Se a livello internazionale la comunicazione museale 2.0 è molto sviluppata, in Italia, invece, l’utilizzo di questi strumenti è ancora limitato. C’è però una buona notizia: sta crescendo la consapevolezza che “affacciarsi a questo mondo” possa rappresentare una buona opportunità sia per far circolare le informazioni sia per promuovere gli eventi a basso budget.
Tra gli ottimi esempi che il panorama estero propone, segnalo quello del Metropolitan Museum of Art, che ha saputo sfruttare brillantemente lo strumento Instagram per creare una gallery, premiata a livello internazionale con il Webby Award per il settore Arte e Cultura; oppure quello del Brooklyn Museum che sfrutta numerosi canali social, come Facebook, Twitter,Youtube, Flickr, Tumblr e Foursquare per comunicare con l’esterno. Per quanto riguarda l’Italia, invece, spicca tra tutte le iniziative del Mart di Trento e Rovereto nel cui sito è possibile trovare, oltre ai riferimenti social, la sezione community e la web tv commentabile.
Concludo riportando una dichiarazione di Luca Melchionna, collaboratore del settore di Comunicazione del MART, intorno alla strategia 2.0 del museo, sperando che questa possa essere un buono spunto e un esempio per molti altri musei italiani.
I musei sono più lenti di altre istituziuoni a cambiare, ma non è questo il punto.

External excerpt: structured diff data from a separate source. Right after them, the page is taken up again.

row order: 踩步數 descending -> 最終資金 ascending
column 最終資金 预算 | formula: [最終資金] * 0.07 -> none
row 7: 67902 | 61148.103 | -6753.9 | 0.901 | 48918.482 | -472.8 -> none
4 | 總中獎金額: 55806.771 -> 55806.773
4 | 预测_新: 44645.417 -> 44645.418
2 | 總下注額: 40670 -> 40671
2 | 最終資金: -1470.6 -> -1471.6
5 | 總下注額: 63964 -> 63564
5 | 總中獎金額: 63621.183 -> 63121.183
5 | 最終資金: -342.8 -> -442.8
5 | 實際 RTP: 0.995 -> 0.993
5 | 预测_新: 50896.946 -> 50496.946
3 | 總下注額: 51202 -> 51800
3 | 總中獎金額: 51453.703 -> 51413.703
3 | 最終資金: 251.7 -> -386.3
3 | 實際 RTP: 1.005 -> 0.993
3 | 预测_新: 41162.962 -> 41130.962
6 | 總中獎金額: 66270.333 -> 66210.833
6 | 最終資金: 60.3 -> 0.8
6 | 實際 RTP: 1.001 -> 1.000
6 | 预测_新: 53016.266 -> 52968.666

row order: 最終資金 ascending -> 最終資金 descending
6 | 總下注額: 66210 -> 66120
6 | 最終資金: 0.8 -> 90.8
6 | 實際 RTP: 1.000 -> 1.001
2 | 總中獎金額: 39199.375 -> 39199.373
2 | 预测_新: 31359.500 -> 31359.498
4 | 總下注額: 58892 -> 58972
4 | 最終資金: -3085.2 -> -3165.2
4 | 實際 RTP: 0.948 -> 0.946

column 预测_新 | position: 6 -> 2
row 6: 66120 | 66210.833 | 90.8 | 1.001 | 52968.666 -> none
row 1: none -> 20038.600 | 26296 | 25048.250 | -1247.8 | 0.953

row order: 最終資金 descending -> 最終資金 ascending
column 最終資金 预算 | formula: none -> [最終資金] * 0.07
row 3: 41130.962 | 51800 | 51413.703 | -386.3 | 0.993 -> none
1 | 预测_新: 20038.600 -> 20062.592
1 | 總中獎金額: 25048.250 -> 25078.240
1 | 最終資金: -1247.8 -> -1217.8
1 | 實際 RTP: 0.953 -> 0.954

Per arrivare ad una partecipazione trasversale bisogna lavorare con chi ci sta, indipendentemente dal fatto che si occupi di informatica, storia dell’arte e comunicazione. Bisogna avere fiducia nel fatto che le attività 2.0 per loro natura incuriosiscono e affascinano. Al Mart questo processo graduale è iniziato: i nostri curatori, operatori della didattica e alcuni artisti coinvolti dal museo partecipano se stimolati, e qualcuno incomincia a farlo anche spontaneamente.